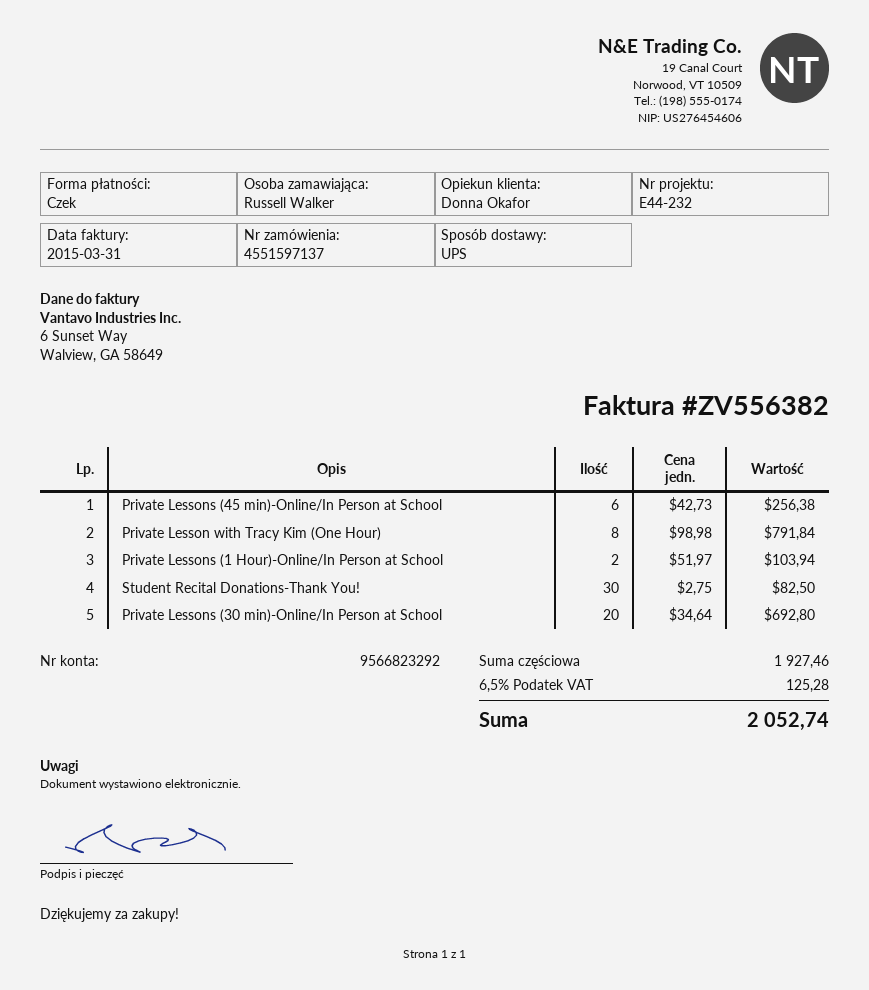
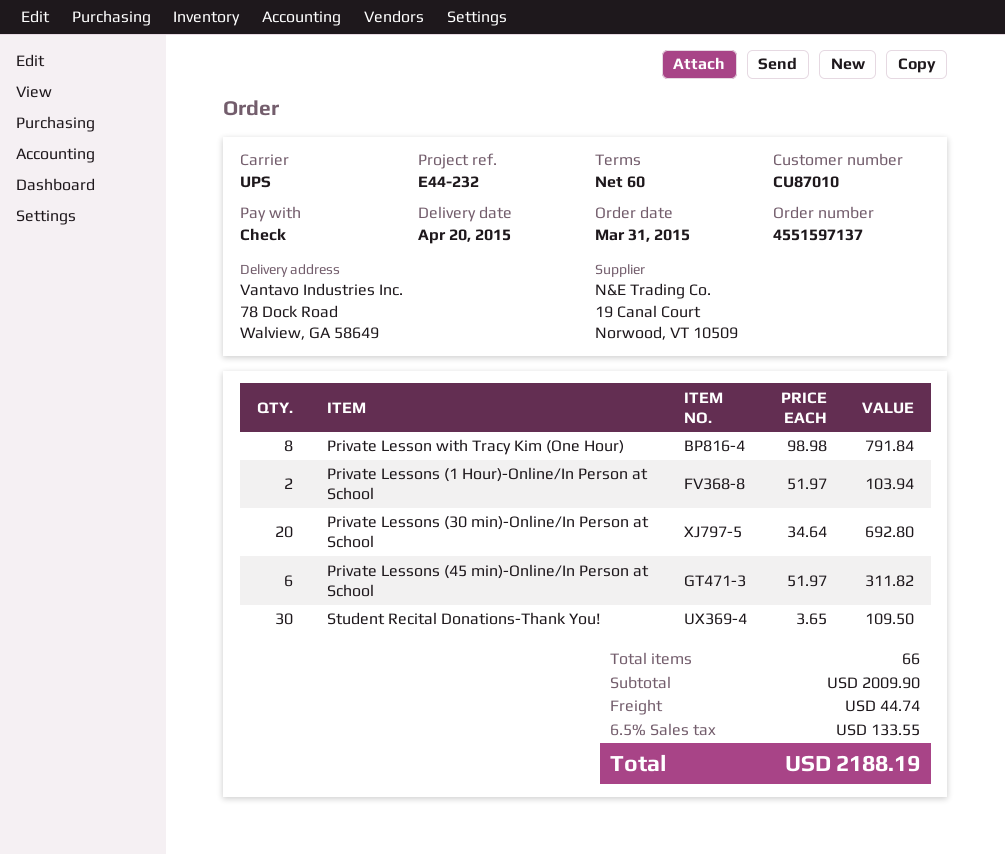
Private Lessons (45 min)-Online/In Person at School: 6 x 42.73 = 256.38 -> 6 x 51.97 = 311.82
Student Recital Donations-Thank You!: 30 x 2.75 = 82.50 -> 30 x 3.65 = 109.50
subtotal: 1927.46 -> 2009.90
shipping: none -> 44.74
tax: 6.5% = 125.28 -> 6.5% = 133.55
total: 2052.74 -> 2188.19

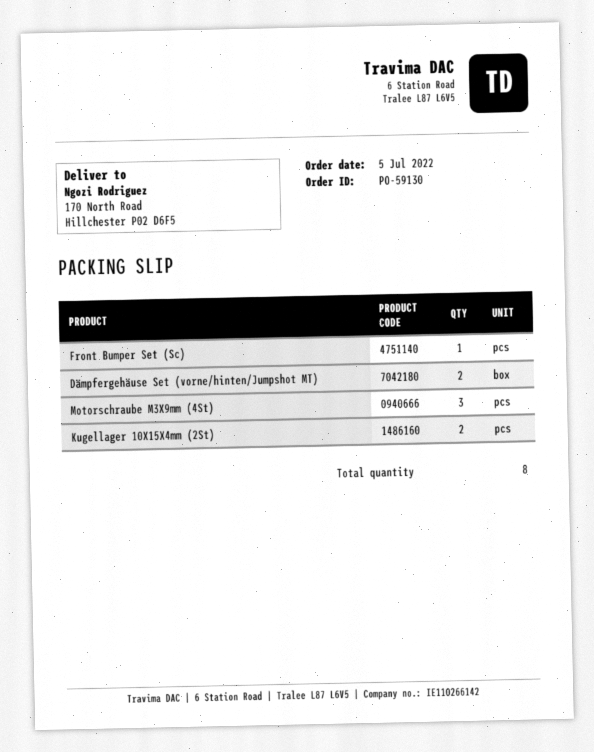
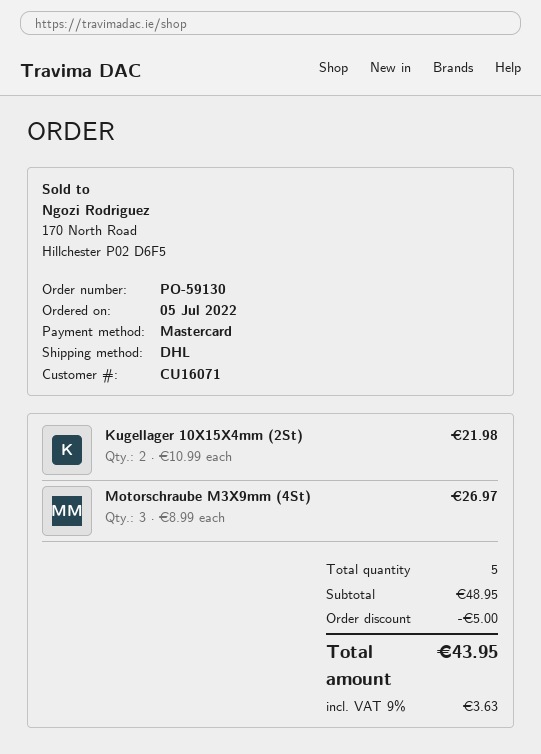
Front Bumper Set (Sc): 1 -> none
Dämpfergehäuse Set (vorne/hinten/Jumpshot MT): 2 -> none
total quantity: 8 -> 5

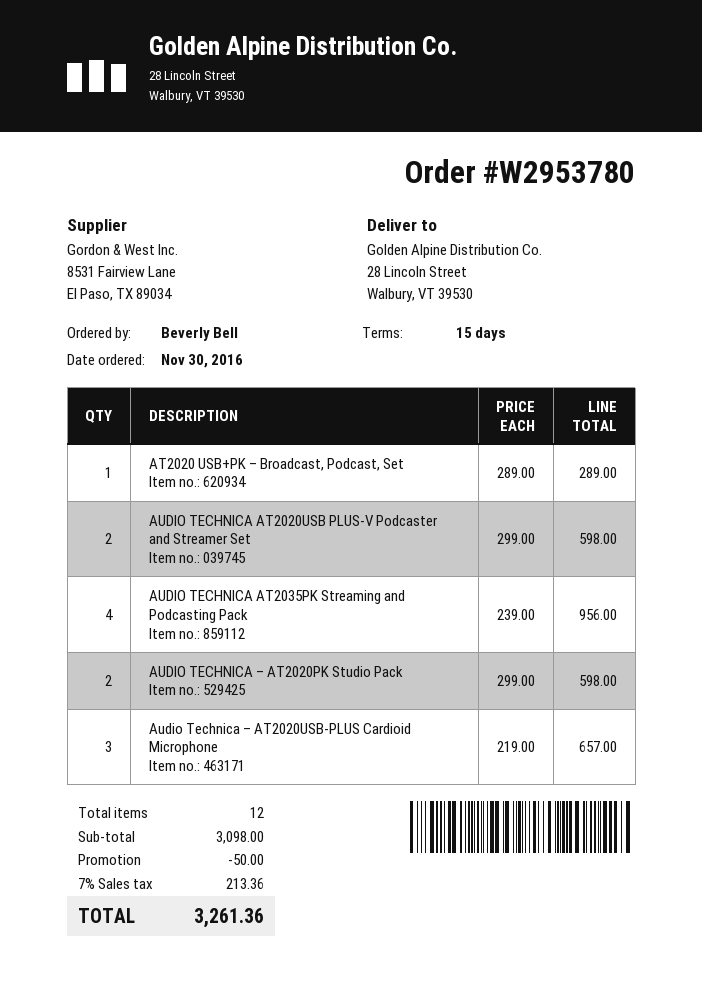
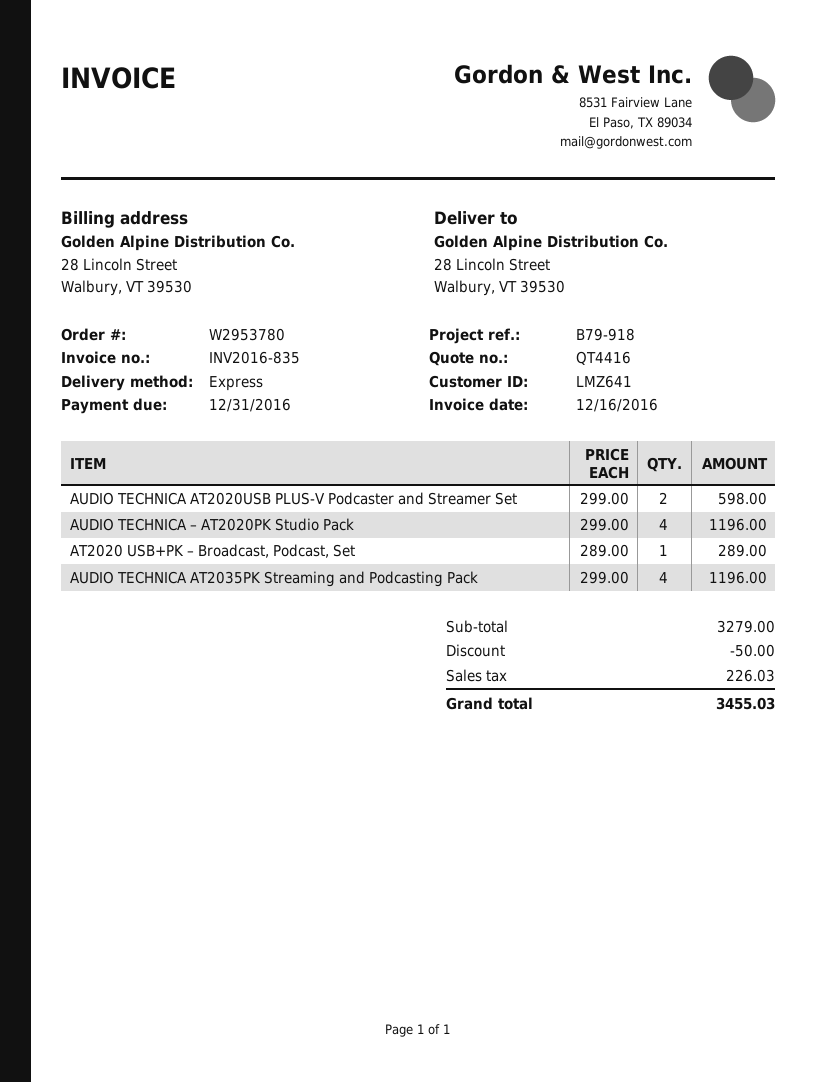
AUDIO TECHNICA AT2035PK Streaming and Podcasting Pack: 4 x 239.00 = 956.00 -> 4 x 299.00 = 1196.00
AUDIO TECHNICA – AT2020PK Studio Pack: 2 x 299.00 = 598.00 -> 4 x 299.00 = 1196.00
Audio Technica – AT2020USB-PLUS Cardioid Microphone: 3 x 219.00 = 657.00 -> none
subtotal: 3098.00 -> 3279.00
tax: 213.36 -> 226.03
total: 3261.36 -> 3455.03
══════════
**PROBLEM TO WORK ON:**
Where the line containing "AUDIO TECHNICA – AT2020PK" appears in the records above, begin there and print every line through the last, exactly and with nothing else.

**ANSWER TO THIS TASK:**
AUDIO TECHNICA – AT2020PK Studio Pack: 2 x 299.00 = 598.00 -> 4 x 299.00 = 1196.00
Audio Technica – AT2020USB-PLUS Cardioid Microphone: 3 x 219.00 = 657.00 -> none
subtotal: 3098.00 -> 3279.00
tax: 213.36 -> 226.03
total: 3261.36 -> 3455.03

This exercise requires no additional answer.